*** Opening of GIVEN INFORMATION ***

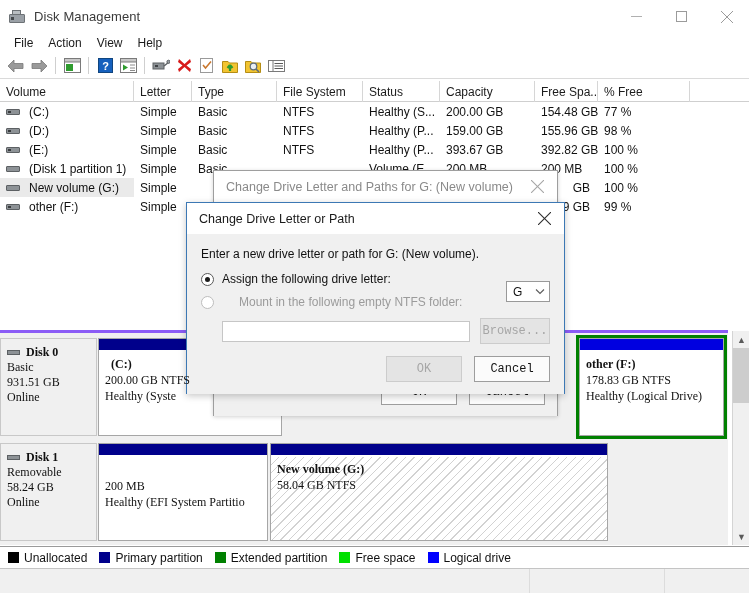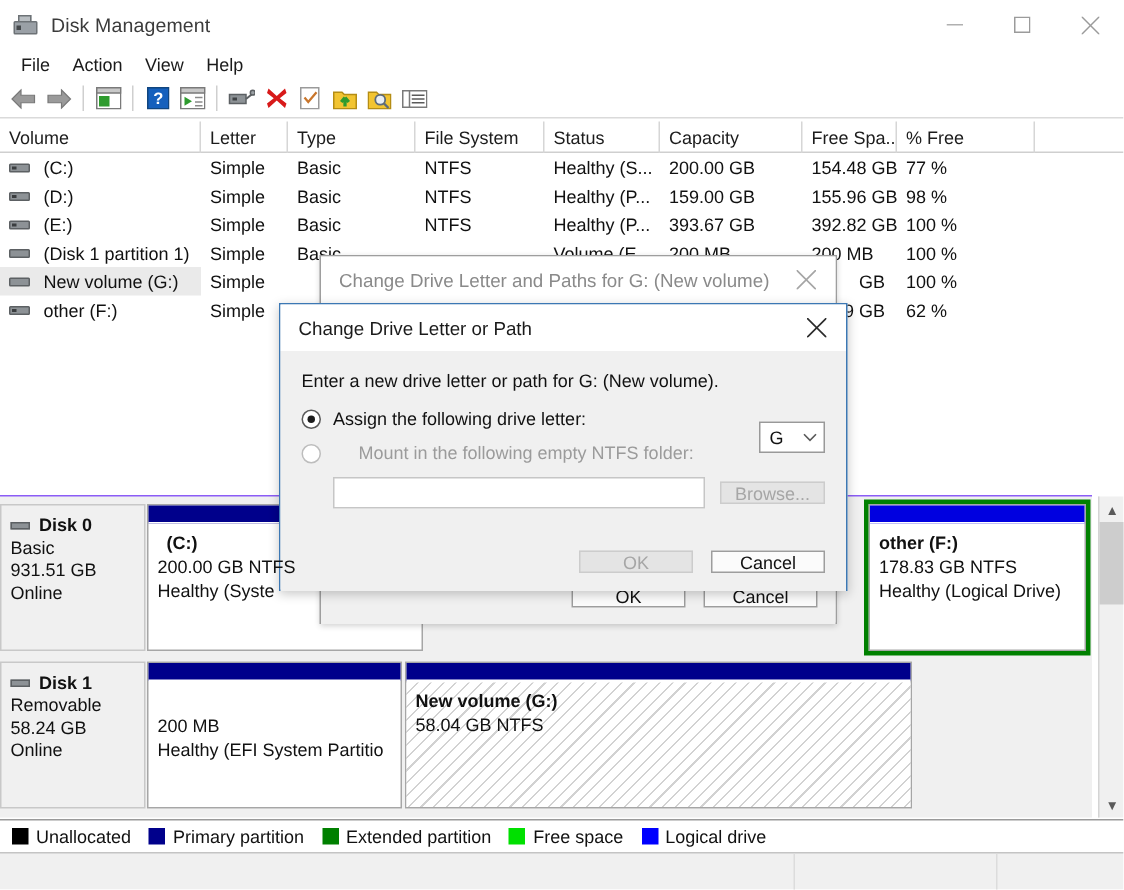--- a/index.html
+++ b/index.html
@@ -99,22 +99,23 @@
     background: #8d9296; border: 1px solid #5c6063; border-radius: 1px; display: block;
   }
   .vol-ico b {
     position: absolute; left: 2px; top: 5px; width: 3px; height: 2px; background: #3a3d3f;
   }
   .vsel-pad { padding: 0 4px 0 2px; }
 
   
   .gfxpane {
     position: absolute; left: 0; top: 330px; width: 728px; height: 215px;
-    background: #f0f0f0; border-top: 1px solid #8b5cf6;
+    background: #f0f0f0; border-top: 3px solid #8b5cf6;
     overflow: hidden;
+    font-family: Liberation Serif, serif;
   }
   .diskrow { position: absolute; left: 0; display: flex; }
   .diskinfo {
     width: 97px; background: #f0f0f0; border: 1px solid #c8c8c8;
     padding: 6px 0 0 6px; font-size: 12px; color: #111; line-height: 15px;
   }
   .diskinfo .dtitle { font-weight: bold; display: flex; align-items: center; gap: 6px; }
   .dico { width: 13px; height: 9px; position: relative; flex: none; }
   .dico i { position: absolute; left: 0; top: 2px; width: 13px; height: 5px;
             background: #8d9296; border: 1px solid #5c6063; }
@@ -180,23 +181,23 @@
     color: #9d9d9d;
   }
   .dlg-back-accent { height: 2px; background: #7ba7d7; }
   .dlg-back-body { position: relative; height: 211px; background: #f0f0f0; }
   .dlg-back-buttons {
     position: absolute; left: 0; right: 0; bottom: 11px; display: flex;
     justify-content: flex-end; gap: 12px; padding-right: 12px;
   }
 
   .btn {
-    min-width: 76px; height: 15px; border: 1px solid #adadad; background: #e1e1e1;
+    min-width: 76px; height: 26px; border: 1px solid #adadad; background: #e1e1e1;
     font-size: 12px; color: #111; display: flex; align-items: center; justify-content: center;
-    font-family: Liberation Sans, sans-serif;
+    font-family: Liberation Mono, monospace;
   }
   .btn.disabled { color: #a6a6a6; border-color: #cccccc; background: #e4e4e4; }
   .btn.plain { background: #fbfbfb; border-color: #9d9d9d; }
 
   .dlg-front {
     position: absolute; left: 186px; top: 202px; width: 379px; height: 192px;
     background: #f0f0f0; border: 1px solid #3c78b4;
     box-shadow: 0 2px 7px rgba(0,0,0,.22);
   }
   .dlg-front-title {
@@ -473,21 +474,21 @@
             </span>
         <span class="vsel-pad">other (F:)</span>
           </span>
       </div>
       <div class="vcell" style="width:58px">Simple</div>
       <div class="vcell" style="width:85px"></div>
       <div class="vcell" style="width:86px"></div>
       <div class="vcell" style="width:77px"></div>
       <div class="vcell" style="width:95px"></div>
       <div class="vcell" style="width:63px;justify-content:flex-end;padding-right:8px">9 GB</div>
-      <div class="vcell" style="width:92px">62 %</div>
+      <div class="vcell" style="width:92px">99 %</div>
     </div>
 
   </div>
 
   <div class="gfxpane">
 
     <div class="diskrow" style="top:5px;height:98px">
       <div class="diskinfo" style="height:98px">
         <div class="dtitle">
             <span class="dico">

*** Close of GIVEN INFORMATION ***

_TASK OBJECTIVE_. Copy out the records above in full, exactly as written, but not the pictures.

_RESPONSE AREA_.
--- a/index.html
+++ b/index.html
@@ -99,22 +99,23 @@
     background: #8d9296; border: 1px solid #5c6063; border-radius: 1px; display: block;
   }
   .vol-ico b {
     position: absolute; left: 2px; top: 5px; width: 3px; height: 2px; background: #3a3d3f;
   }
   .vsel-pad { padding: 0 4px 0 2px; }
 
   
   .gfxpane {
     position: absolute; left: 0; top: 330px; width: 728px; height: 215px;
-    background: #f0f0f0; border-top: 1px solid #8b5cf6;
+    background: #f0f0f0; border-top: 3px solid #8b5cf6;
     overflow: hidden;
+    font-family: Liberation Serif, serif;
   }
   .diskrow { position: absolute; left: 0; display: flex; }
   .diskinfo {
     width: 97px; background: #f0f0f0; border: 1px solid #c8c8c8;
     padding: 6px 0 0 6px; font-size: 12px; color: #111; line-height: 15px;
   }
   .diskinfo .dtitle { font-weight: bold; display: flex; align-items: center; gap: 6px; }
   .dico { width: 13px; height: 9px; position: relative; flex: none; }
   .dico i { position: absolute; left: 0; top: 2px; width: 13px; height: 5px;
             background: #8d9296; border: 1px solid #5c6063; }
@@ -180,23 +181,23 @@
     color: #9d9d9d;
   }
   .dlg-back-accent { height: 2px; background: #7ba7d7; }
   .dlg-back-body { position: relative; height: 211px; background: #f0f0f0; }
   .dlg-back-buttons {
     position: absolute; left: 0; right: 0; bottom: 11px; display: flex;
     justify-content: flex-end; gap: 12px; padding-right: 12px;
   }
 
   .btn {
-    min-width: 76px; height: 15px; border: 1px solid #adadad; background: #e1e1e1;
+    min-width: 76px; height: 26px; border: 1px solid #adadad; background: #e1e1e1;
     font-size: 12px; color: #111; display: flex; align-items: center; justify-content: center;
-    font-family: Liberation Sans, sans-serif;
+    font-family: Liberation Mono, monospace;
   }
   .btn.disabled { color: #a6a6a6; border-color: #cccccc; background: #e4e4e4; }
   .btn.plain { background: #fbfbfb; border-color: #9d9d9d; }
 
   .dlg-front {
     position: absolute; left: 186px; top: 202px; width: 379px; height: 192px;
     background: #f0f0f0; border: 1px solid #3c78b4;
     box-shadow: 0 2px 7px rgba(0,0,0,.22);
   }
   .dlg-front-title {
@@ -473,21 +474,21 @@
             </span>
         <span class="vsel-pad">other (F:)</span>
           </span>
       </div>
       <div class="vcell" style="width:58px">Simple</div>
       <div class="vcell" style="width:85px"></div>
       <div class="vcell" style="width:86px"></div>
       <div class="vcell" style="width:77px"></div>
       <div class="vcell" style="width:95px"></div>
       <div class="vcell" style="width:63px;justify-content:flex-end;padding-right:8px">9 GB</div>
-      <div class="vcell" style="width:92px">62 %</div>
+      <div class="vcell" style="width:92px">99 %</div>
     </div>
 
   </div>
 
   <div class="gfxpane">
 
     <div class="diskrow" style="top:5px;height:98px">
       <div class="diskinfo" style="height:98px">
         <div class="dtitle">
             <span class="dico">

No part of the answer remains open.